AVAILABLE DATA:
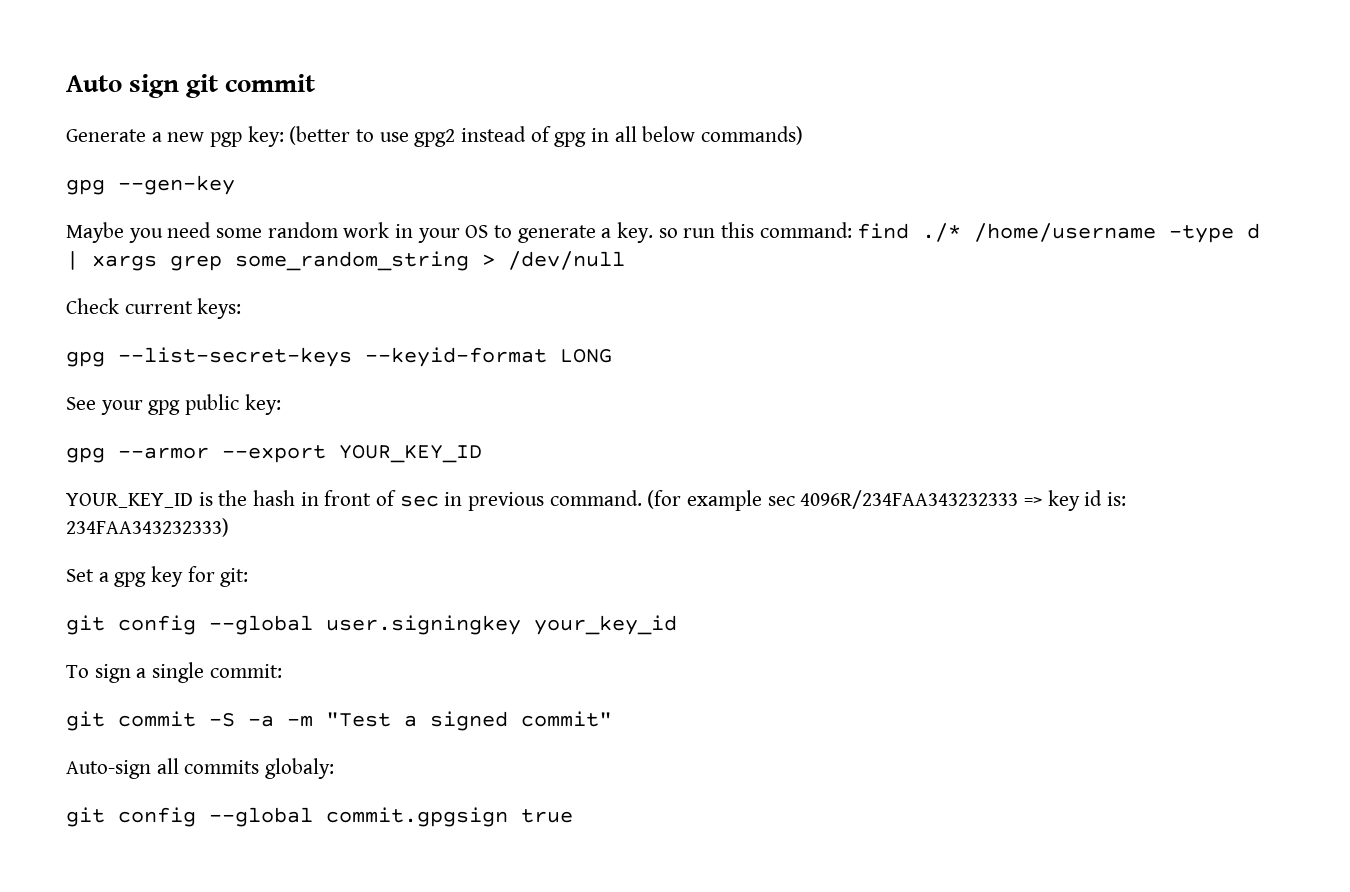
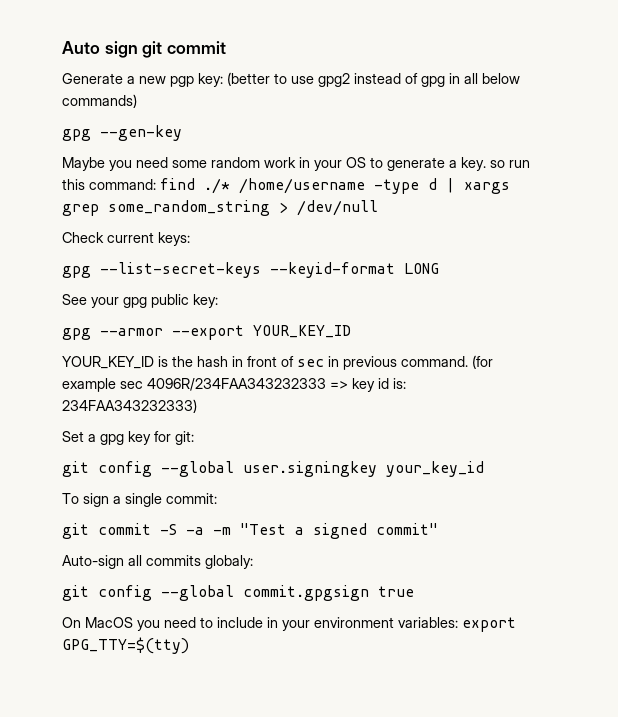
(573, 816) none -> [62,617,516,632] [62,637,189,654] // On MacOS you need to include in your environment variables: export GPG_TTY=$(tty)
...
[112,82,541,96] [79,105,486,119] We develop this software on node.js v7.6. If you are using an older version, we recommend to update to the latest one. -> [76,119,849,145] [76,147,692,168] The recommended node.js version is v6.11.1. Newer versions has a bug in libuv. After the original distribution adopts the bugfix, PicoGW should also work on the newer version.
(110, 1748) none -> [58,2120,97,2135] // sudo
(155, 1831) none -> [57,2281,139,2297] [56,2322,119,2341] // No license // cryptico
==
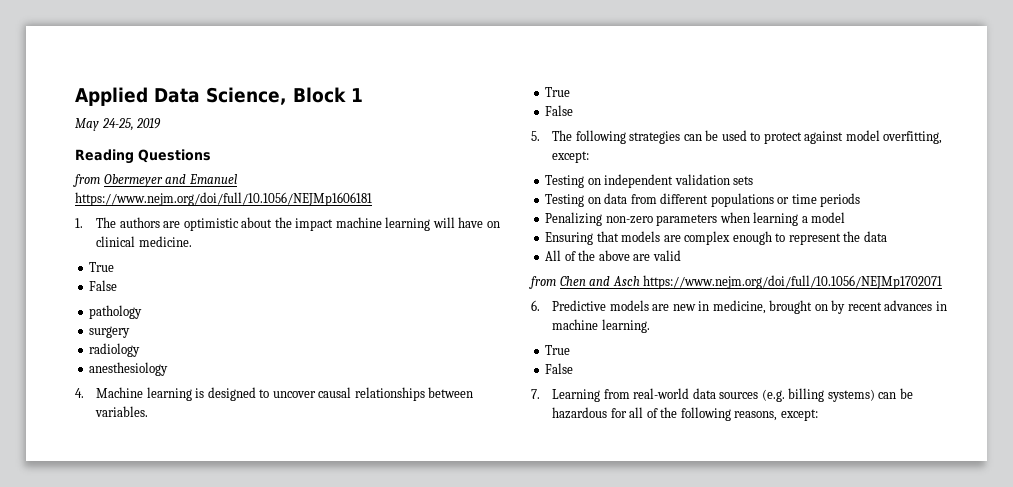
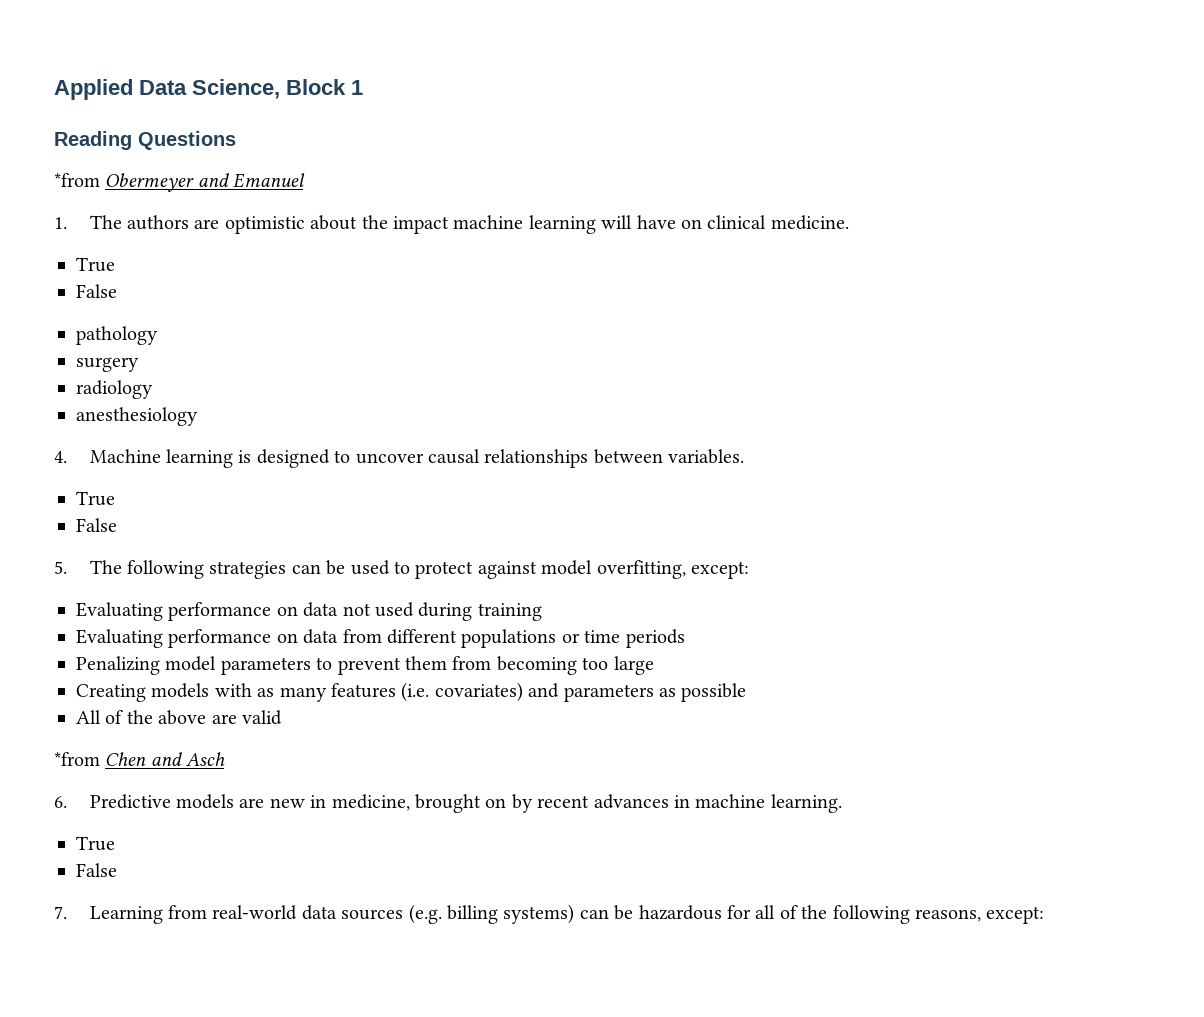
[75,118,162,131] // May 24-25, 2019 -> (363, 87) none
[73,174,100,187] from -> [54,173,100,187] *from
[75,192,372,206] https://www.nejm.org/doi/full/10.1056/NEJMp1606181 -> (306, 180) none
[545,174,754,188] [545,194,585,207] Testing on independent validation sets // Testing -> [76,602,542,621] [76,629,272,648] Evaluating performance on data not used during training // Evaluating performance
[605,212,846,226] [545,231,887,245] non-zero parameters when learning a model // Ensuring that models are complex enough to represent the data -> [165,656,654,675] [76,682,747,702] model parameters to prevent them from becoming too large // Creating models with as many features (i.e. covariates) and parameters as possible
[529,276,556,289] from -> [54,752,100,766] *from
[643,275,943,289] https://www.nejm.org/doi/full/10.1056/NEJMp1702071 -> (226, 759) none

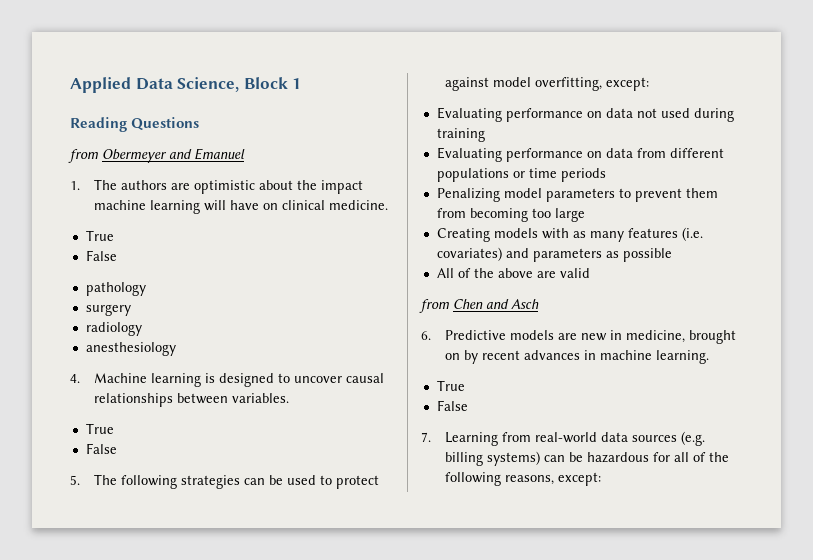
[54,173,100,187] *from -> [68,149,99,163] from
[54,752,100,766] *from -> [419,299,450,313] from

EXERCISE DETAILS: Reproduce exactly the lines above that run from the one with "[529,276,556,289] from ->" to the one with "[54,752,100,766] *from ->", both included, leaving pictures out.

EXPECTED ANSWER:
[529,276,556,289] from -> [54,752,100,766] *from
[643,275,943,289] https://www.nejm.org/doi/full/10.1056/NEJMp1702071 -> (226, 759) none

[54,173,100,187] *from -> [68,149,99,163] from
[54,752,100,766] *from -> [419,299,450,313] from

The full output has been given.